A functional proteomic technology using protein chip and molecular simulation was used to demonstrate a novel biomolecular interaction between P11, a peptide containing the Ser-Asp-Val (SDV) sequence and integrin alpha v beta 3. P11 (HSDVHK) is a novel antagonistic peptide of integrin alpha v beta 3 screened from hexapeptide library through protein chip system. An in silico docking study and competitive protein chip assay revealed that the SDV sequence of P11 is able to create a stable inhibitory complex onto the vitronectin-binding site of integrin alpha v beta 3. The Arg-Gly-Asp (RGD)-binding site recognition by P11 was site specific because the P11 was inactive for the complex formation of a denatured form of integrin-vitronectin. P11 showed a strong antagonism against alpha v beta 3-GRGDSP interaction with an IC(50) value of 25.72+/-3.34 nM, whereas the value of GRGDSP peptide was 1968.73+/-444.32 nM. The binding-free energies calculated from the docking simulations for each P11 and RGD peptide were -3.99 and -3.10 kcal/mol, respectively.

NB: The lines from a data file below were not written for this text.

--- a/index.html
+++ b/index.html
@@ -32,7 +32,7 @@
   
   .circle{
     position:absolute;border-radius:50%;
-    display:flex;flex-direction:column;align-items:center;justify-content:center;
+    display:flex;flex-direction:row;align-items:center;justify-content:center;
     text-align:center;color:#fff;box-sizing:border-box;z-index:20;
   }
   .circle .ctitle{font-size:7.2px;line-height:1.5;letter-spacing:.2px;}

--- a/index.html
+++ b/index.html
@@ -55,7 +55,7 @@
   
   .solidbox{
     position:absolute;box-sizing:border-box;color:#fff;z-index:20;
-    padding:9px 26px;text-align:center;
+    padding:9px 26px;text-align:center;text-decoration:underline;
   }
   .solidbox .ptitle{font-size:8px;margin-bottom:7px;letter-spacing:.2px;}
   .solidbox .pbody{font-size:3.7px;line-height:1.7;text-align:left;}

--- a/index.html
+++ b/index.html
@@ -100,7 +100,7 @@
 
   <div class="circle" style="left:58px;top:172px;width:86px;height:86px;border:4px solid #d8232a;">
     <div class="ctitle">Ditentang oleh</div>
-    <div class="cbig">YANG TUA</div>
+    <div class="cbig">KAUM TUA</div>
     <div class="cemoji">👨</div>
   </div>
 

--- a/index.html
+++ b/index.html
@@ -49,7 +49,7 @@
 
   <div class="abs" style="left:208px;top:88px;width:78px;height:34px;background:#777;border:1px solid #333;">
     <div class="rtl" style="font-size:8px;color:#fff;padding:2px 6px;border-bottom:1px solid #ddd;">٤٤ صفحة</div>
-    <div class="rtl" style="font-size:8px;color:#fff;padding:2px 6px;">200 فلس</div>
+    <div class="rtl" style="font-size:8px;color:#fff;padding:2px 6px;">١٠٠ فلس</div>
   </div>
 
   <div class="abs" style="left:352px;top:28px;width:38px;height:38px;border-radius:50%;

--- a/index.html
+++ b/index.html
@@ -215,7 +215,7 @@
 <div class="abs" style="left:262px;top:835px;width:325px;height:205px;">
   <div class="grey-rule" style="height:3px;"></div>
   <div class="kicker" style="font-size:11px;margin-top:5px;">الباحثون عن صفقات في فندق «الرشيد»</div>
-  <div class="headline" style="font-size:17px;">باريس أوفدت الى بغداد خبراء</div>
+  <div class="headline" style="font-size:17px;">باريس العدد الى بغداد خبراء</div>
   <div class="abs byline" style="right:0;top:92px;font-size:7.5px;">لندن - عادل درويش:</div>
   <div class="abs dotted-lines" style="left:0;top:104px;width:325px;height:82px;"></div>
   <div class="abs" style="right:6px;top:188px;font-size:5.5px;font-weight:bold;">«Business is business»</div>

The free energy difference between P11 and RGD corresponds to approximately a 4.5-fold lower K(i) value for the P11 than the RGD peptide. The binding orientation of the docked P11 was similar to the crystal structure of the RGD in alpha v beta 3. The analyzed docked poses suggest that a divalent metal-ion coordination was a common driving force for the formation of both SDV/alpha v beta 3 and RGD/alpha v beta 3 complexes. This is the first report on the specific recognition of the RGD-binding site of alpha v beta 3 by a non-RGD containing peptide using a computer-assisted proteomic approach.

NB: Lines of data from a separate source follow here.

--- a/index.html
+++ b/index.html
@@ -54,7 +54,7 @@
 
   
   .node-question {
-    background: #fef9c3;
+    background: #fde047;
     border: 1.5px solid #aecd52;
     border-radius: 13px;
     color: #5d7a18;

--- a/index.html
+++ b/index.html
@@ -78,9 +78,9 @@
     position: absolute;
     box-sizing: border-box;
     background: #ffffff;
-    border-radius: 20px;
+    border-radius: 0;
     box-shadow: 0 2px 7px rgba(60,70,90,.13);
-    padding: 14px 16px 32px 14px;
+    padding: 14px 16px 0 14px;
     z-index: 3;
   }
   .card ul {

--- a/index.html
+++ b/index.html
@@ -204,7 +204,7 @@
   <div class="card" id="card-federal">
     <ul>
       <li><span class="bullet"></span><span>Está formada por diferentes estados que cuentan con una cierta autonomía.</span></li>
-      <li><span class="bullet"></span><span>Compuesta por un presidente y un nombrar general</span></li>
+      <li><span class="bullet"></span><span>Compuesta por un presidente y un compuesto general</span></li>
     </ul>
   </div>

High-throughput screening of novel peptide inhibitors of an integrin receptor from the hexapeptide library by using a protein microarray chip.[Pubmed:15634795]

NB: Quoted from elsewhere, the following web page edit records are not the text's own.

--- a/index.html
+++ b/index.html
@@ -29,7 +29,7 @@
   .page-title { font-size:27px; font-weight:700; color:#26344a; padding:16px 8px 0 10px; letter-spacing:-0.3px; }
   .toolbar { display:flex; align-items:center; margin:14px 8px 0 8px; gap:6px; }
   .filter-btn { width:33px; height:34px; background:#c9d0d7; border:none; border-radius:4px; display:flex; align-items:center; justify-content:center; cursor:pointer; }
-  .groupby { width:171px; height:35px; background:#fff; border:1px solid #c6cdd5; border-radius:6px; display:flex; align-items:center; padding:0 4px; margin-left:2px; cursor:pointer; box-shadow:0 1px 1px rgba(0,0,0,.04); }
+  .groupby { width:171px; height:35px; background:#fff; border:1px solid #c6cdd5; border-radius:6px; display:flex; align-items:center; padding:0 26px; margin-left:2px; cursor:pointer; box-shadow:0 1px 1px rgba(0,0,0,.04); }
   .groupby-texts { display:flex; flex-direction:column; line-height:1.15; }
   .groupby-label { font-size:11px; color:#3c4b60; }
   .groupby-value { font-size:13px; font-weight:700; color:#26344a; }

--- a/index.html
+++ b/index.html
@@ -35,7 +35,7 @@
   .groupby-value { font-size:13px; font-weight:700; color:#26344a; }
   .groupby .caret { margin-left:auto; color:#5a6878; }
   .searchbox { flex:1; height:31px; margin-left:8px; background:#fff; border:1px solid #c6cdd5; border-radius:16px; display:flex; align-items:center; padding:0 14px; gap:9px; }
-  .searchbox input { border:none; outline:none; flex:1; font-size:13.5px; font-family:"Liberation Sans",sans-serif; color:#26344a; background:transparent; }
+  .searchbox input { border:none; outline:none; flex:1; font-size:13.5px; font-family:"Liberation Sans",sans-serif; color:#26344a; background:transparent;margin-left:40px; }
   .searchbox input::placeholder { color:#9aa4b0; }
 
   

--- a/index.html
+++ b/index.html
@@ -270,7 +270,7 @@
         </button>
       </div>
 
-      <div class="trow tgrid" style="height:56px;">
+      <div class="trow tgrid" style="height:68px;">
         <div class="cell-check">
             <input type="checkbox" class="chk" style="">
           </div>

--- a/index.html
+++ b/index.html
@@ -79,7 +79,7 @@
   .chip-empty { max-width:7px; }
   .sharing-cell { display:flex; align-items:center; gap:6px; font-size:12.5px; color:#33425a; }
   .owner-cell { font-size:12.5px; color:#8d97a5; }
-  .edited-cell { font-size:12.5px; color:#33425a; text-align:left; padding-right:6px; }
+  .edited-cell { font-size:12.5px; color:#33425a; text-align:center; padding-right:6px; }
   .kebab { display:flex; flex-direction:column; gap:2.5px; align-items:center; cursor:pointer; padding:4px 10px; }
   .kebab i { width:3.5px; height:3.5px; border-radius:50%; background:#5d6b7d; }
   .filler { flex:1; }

J Biomol Screen. 2004 Dec;9(8):687-94.
Protein microarray is an emerging technology that makes high-throughput analysis possible for protein-protein interactions and analysis of proteome and biomarkers in parallel. The authors investigated the application of a novel protein microarray chip, ProteoChip, in new drug discovery. Integrin alpha(v)beta(3) microarray immobilized on the ProteoChip was employed to screen new active peptides against the integrin from multiple hexapeptide sublibraries of a positional scanning synthetic peptide combinatorial library (PS-SPCL). The integrin alpha(v)beta(3)-vitronectin interaction was successfully demonstrated on the integrin microarray in a dose-dependent manner and was inhibited not only by the synthetic RGD peptide but also by various integrin antagonists on the integrin microarray chip. Novel peptide ligands with high affinity to the integrin were also identified from the peptide libraries with this chip-based screening system by a competitive inhibition assay in a simultaneous and high-throughput fashion. The authors have confirmed antiangiogenic functions of the novel peptides thus screened through an in vitro and in vivo angiogenesis assay. These results provide evidence that the ProteoChip is a promising tool for high-throughput screening of lead molecules in new drug development.